**AIM OF THE EXERCISE**
Take the line that contains "TOTAL | 1981: 913.763 -> 914.763" and all lines after it, up to and including the last line of the data, and write them out exactly; nothing else belongs in the answer.

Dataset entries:
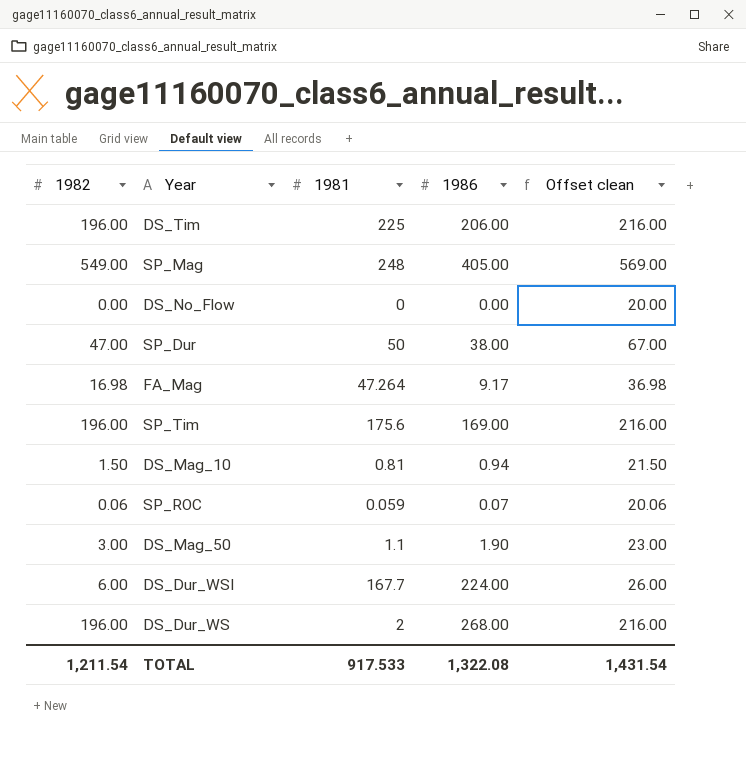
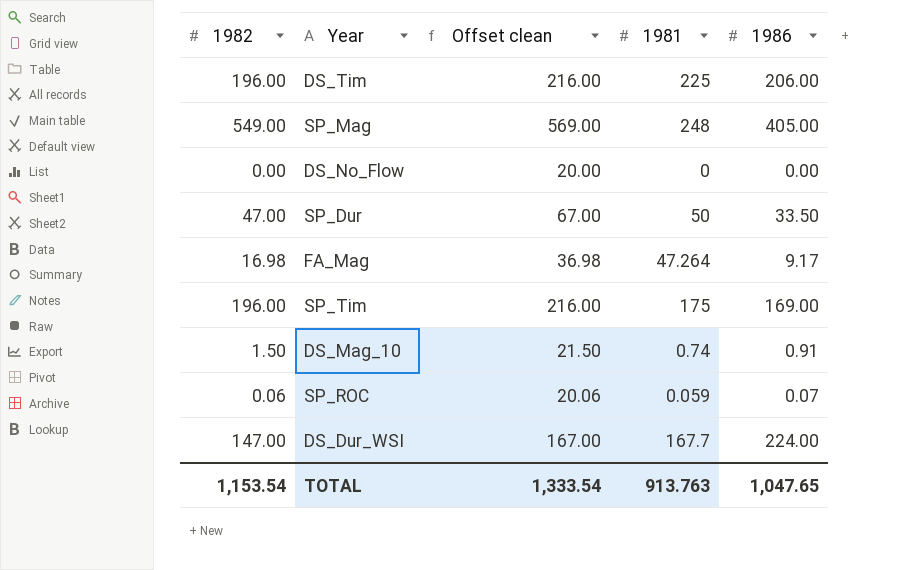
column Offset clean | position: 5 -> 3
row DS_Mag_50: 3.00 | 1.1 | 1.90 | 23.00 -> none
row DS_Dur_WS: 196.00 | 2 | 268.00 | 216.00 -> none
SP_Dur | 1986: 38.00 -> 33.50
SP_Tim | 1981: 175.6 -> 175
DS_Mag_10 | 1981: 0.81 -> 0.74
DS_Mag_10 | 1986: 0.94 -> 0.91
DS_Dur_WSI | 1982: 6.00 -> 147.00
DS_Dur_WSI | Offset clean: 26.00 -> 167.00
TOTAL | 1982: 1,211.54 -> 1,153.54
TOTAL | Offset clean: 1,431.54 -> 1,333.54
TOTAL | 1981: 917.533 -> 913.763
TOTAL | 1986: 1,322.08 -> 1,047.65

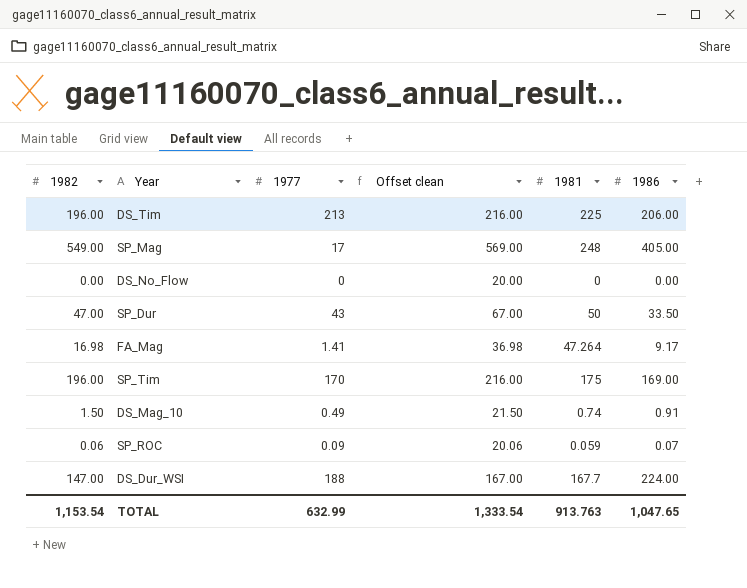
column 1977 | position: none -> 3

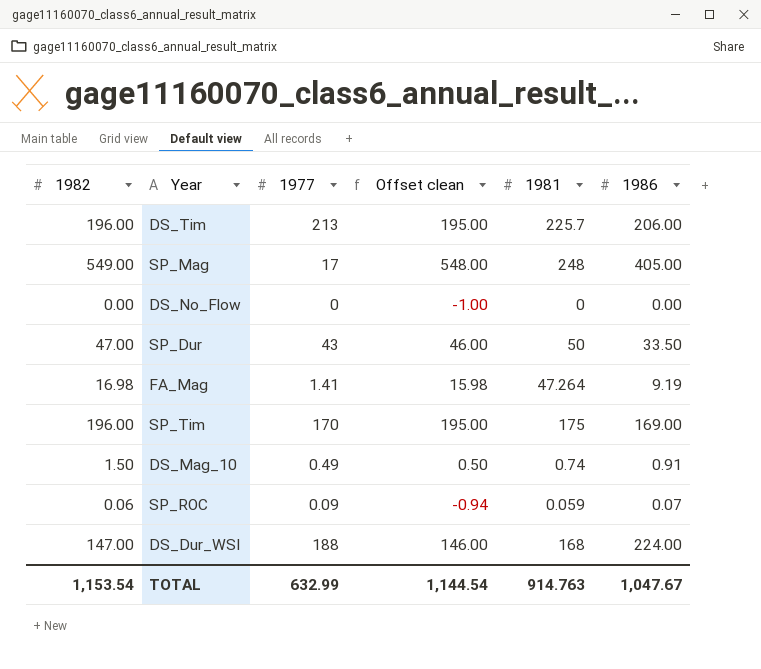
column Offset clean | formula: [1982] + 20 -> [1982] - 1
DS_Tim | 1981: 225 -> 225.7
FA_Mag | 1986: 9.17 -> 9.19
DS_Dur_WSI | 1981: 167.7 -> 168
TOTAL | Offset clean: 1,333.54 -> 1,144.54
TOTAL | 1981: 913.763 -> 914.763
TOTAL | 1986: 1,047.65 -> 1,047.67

**RESULT FOR THIS TASK**
TOTAL | 1981: 913.763 -> 914.763
TOTAL | 1986: 1,047.65 -> 1,047.67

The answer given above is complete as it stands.